**EXERCISE:** Word for word, repeat the entries, minus the pictures.

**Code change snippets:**
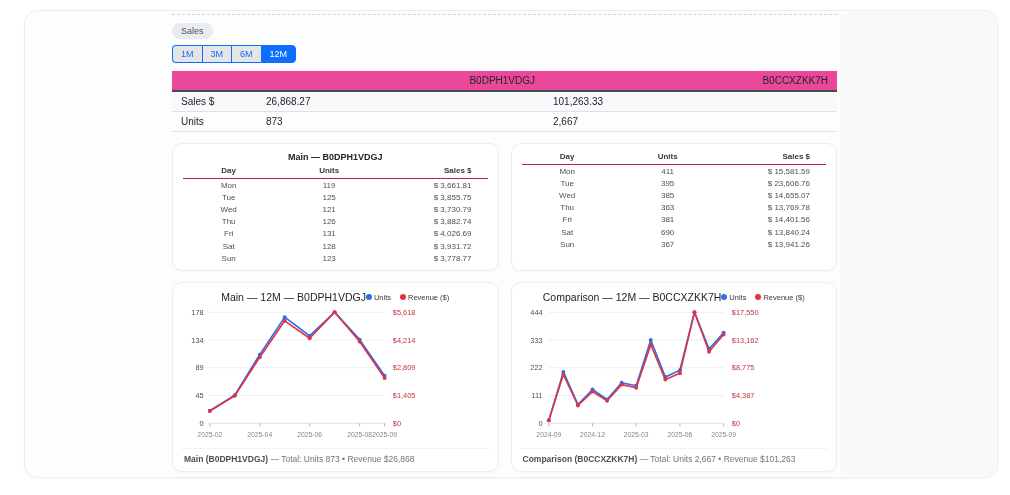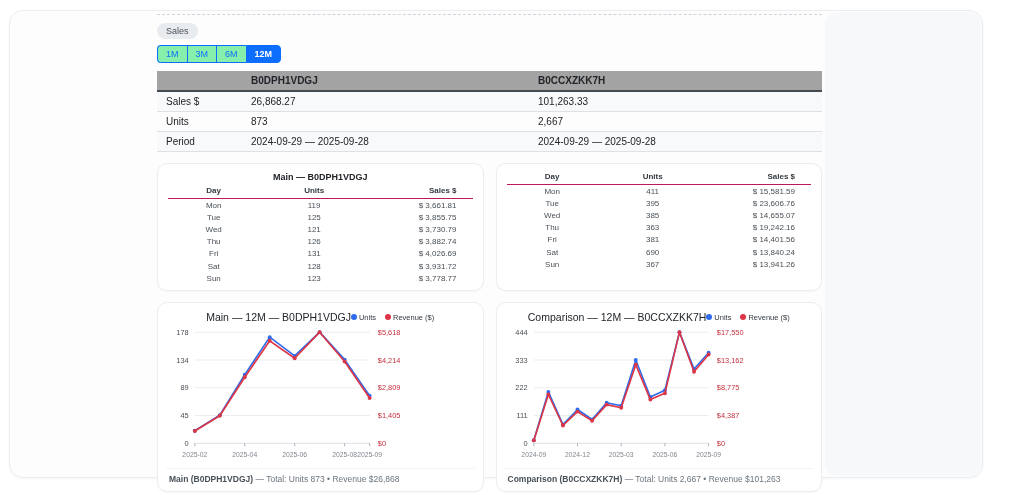--- a/index.html
+++ b/index.html
@@ -5,7 +5,7 @@
   * { box-sizing: border-box; margin: 0; padding: 0; }
   html,body { width:1010px; height:495px; background:#ffffff; font-family:"Liberation Sans", sans-serif; overflow:hidden; }
 
-  .outer-card { position:absolute; left:9px; top:10px; width:974px; height:468px;
+  .outer-card { position:absolute; left:24px; top:10px; width:974px; height:468px;
     background:#fdfdfe; border:1px solid #ebedf0; border-radius:14px; box-shadow:0 1px 3px rgba(0,0,0,.04); }
   .right-panel { position:absolute; top:1px; right:1px; width:156px; height:464px;
     background:#f7f8f9; border-radius:12px; }

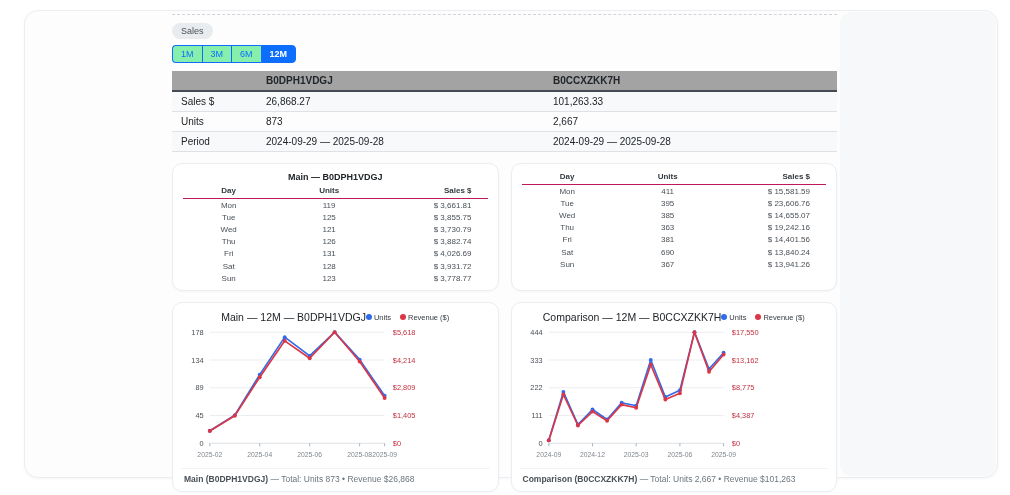--- a/index.html
+++ b/index.html
@@ -17,7 +17,7 @@
 
   .btn-group { display:inline-flex; }
   .range-btn { font-size:9px; padding:3px 8px; border:1px solid #0d6efd; color:#0d6efd;
-    background:#86efac; cursor:pointer; border-right-width:0; min-width:27px; text-align:center; }
+    background:#e5e5e5; cursor:pointer; border-right-width:0; min-width:27px; text-align:center; }
   .range-btn:first-child { border-radius:4px 0 0 4px; }
   .range-btn:last-child { border-radius:0 4px 4px 0; border-right-width:1px; }
   .range-btn.active { background:#0d6efd; color:#ffffff;font-weight:bold; }

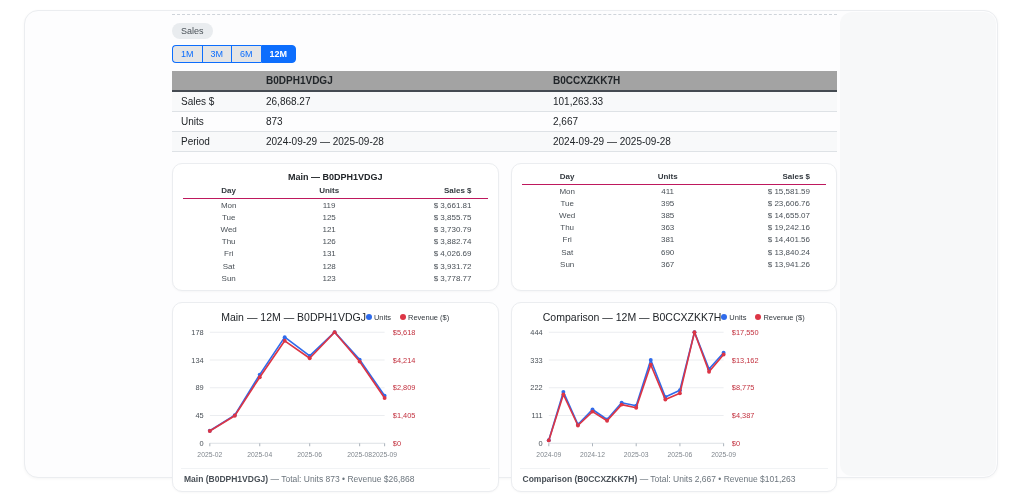--- a/index.html
+++ b/index.html
@@ -20,7 +20,7 @@
     background:#e5e5e5; cursor:pointer; border-right-width:0; min-width:27px; text-align:center; }
   .range-btn:first-child { border-radius:4px 0 0 4px; }
   .range-btn:last-child { border-radius:0 4px 4px 0; border-right-width:1px; }
-  .range-btn.active { background:#0d6efd; color:#ffffff;font-weight:bold; }
+  .range-btn.active { background:#0d6efd; color:#ffffff; }
 
   table.summary { width:100%; border-collapse:collapse; margin-top:8px; font-size:10px; color:#212529; }
   table.summary th, table.summary td { text-align:left; padding:4px 9px; }

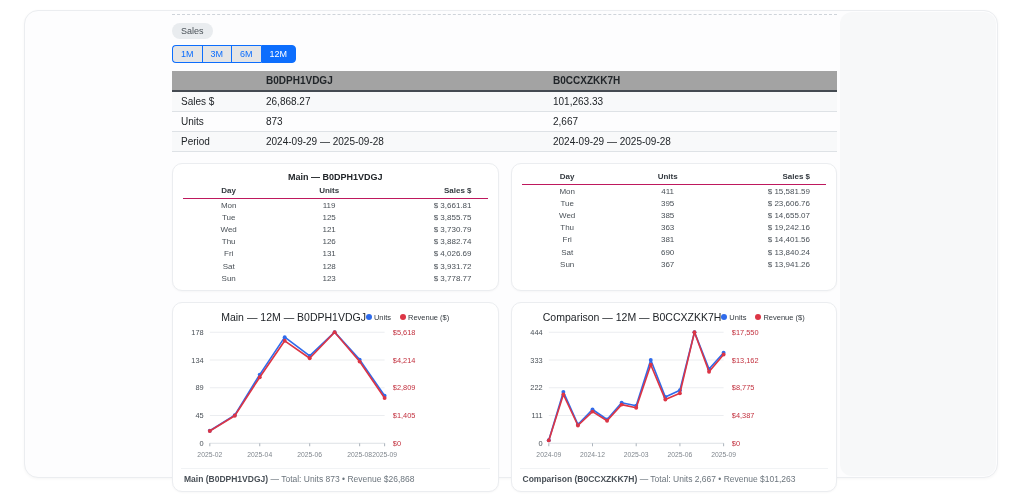--- a/index.html
+++ b/index.html
@@ -24,7 +24,7 @@
 
   table.summary { width:100%; border-collapse:collapse; margin-top:8px; font-size:10px; color:#212529; }
   table.summary th, table.summary td { text-align:left; padding:4px 9px; }
-  table.summary thead th { background:#a3a3a3; font-weight:bold; border-bottom:2px solid #454b52; }
+  table.summary thead th { background:#ec4899; font-weight:normal; border-bottom:2px solid #454b52;text-align:right; }
   table.summary tbody tr { border-bottom:1px solid #dee2e6; }
   table.summary tbody tr:nth-child(odd) { background:#f8f9fa; }
   table.summary .c-label { width:85px; }

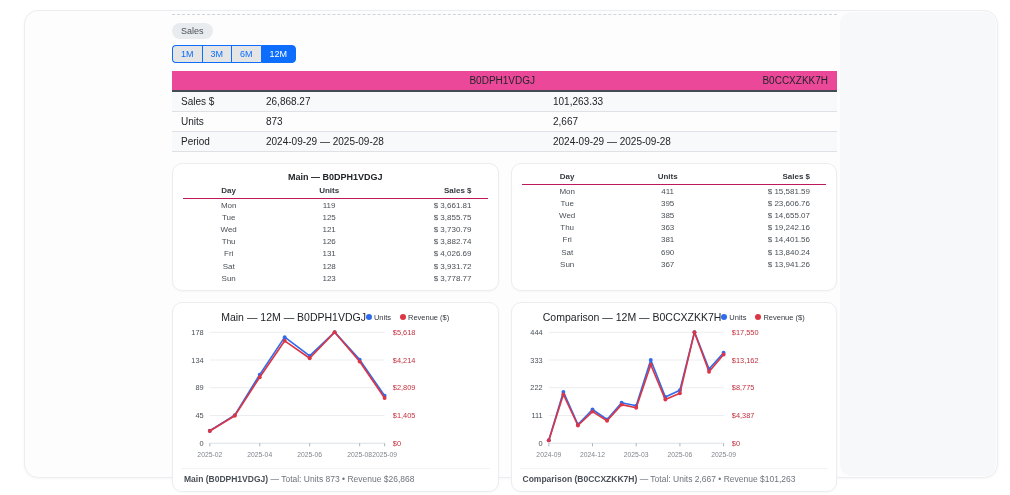--- a/index.html
+++ b/index.html
@@ -95,11 +95,6 @@
             <td style="font-weight: normal;">Units</td>
             <td>873</td>
             <td>2,667</td>
-          </tr>
-          <tr>
-            <td style="font-weight: normal;">Period</td>
-            <td>2024-09-29 — 2025-09-28</td>
-            <td>2024-09-29 — 2025-09-28</td>
           </tr>
         </tbody>
     </table>

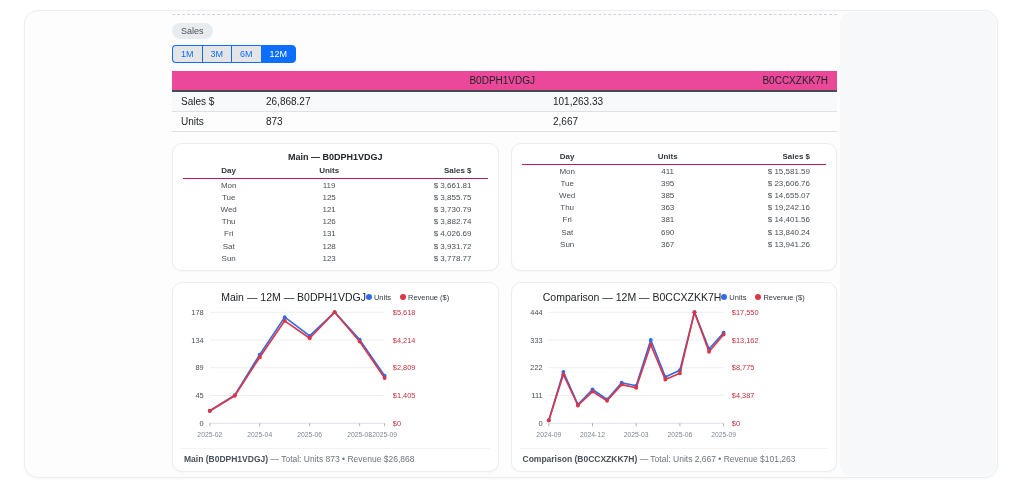--- a/index.html
+++ b/index.html
@@ -177,7 +177,7 @@
               <tr>
                 <td class="col-day">Thu</td>
                 <td class="col-units">363</td>
-                <td class="col-sales">$ 19,242.16</td>
+                <td class="col-sales">$ 13,769.78</td>
               </tr>
               <tr>
                 <td class="col-day">Fri</td>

**THE COMPLETED TASK:**
--- a/index.html
+++ b/index.html
@@ -5,7 +5,7 @@
   * { box-sizing: border-box; margin: 0; padding: 0; }
   html,body { width:1010px; height:495px; background:#ffffff; font-family:"Liberation Sans", sans-serif; overflow:hidden; }
 
-  .outer-card { position:absolute; left:9px; top:10px; width:974px; height:468px;
+  .outer-card { position:absolute; left:24px; top:10px; width:974px; height:468px;
     background:#fdfdfe; border:1px solid #ebedf0; border-radius:14px; box-shadow:0 1px 3px rgba(0,0,0,.04); }
   .right-panel { position:absolute; top:1px; right:1px; width:156px; height:464px;
     background:#f7f8f9; border-radius:12px; }

--- a/index.html
+++ b/index.html
@@ -17,7 +17,7 @@
 
   .btn-group { display:inline-flex; }
   .range-btn { font-size:9px; padding:3px 8px; border:1px solid #0d6efd; color:#0d6efd;
-    background:#86efac; cursor:pointer; border-right-width:0; min-width:27px; text-align:center; }
+    background:#e5e5e5; cursor:pointer; border-right-width:0; min-width:27px; text-align:center; }
   .range-btn:first-child { border-radius:4px 0 0 4px; }
   .range-btn:last-child { border-radius:0 4px 4px 0; border-right-width:1px; }
   .range-btn.active { background:#0d6efd; color:#ffffff;font-weight:bold; }

--- a/index.html
+++ b/index.html
@@ -20,7 +20,7 @@
     background:#e5e5e5; cursor:pointer; border-right-width:0; min-width:27px; text-align:center; }
   .range-btn:first-child { border-radius:4px 0 0 4px; }
   .range-btn:last-child { border-radius:0 4px 4px 0; border-right-width:1px; }
-  .range-btn.active { background:#0d6efd; color:#ffffff;font-weight:bold; }
+  .range-btn.active { background:#0d6efd; color:#ffffff; }
 
   table.summary { width:100%; border-collapse:collapse; margin-top:8px; font-size:10px; color:#212529; }
   table.summary th, table.summary td { text-align:left; padding:4px 9px; }

--- a/index.html
+++ b/index.html
@@ -24,7 +24,7 @@
 
   table.summary { width:100%; border-collapse:collapse; margin-top:8px; font-size:10px; color:#212529; }
   table.summary th, table.summary td { text-align:left; padding:4px 9px; }
-  table.summary thead th { background:#a3a3a3; font-weight:bold; border-bottom:2px solid #454b52; }
+  table.summary thead th { background:#ec4899; font-weight:normal; border-bottom:2px solid #454b52;text-align:right; }
   table.summary tbody tr { border-bottom:1px solid #dee2e6; }
   table.summary tbody tr:nth-child(odd) { background:#f8f9fa; }
   table.summary .c-label { width:85px; }

--- a/index.html
+++ b/index.html
@@ -95,11 +95,6 @@
             <td style="font-weight: normal;">Units</td>
             <td>873</td>
             <td>2,667</td>
-          </tr>
-          <tr>
-            <td style="font-weight: normal;">Period</td>
-            <td>2024-09-29 — 2025-09-28</td>
-            <td>2024-09-29 — 2025-09-28</td>
           </tr>
         </tbody>
     </table>

--- a/index.html
+++ b/index.html
@@ -177,7 +177,7 @@
               <tr>
                 <td class="col-day">Thu</td>
                 <td class="col-units">363</td>
-                <td class="col-sales">$ 19,242.16</td>
+                <td class="col-sales">$ 13,769.78</td>
               </tr>
               <tr>
                 <td class="col-day">Fri</td>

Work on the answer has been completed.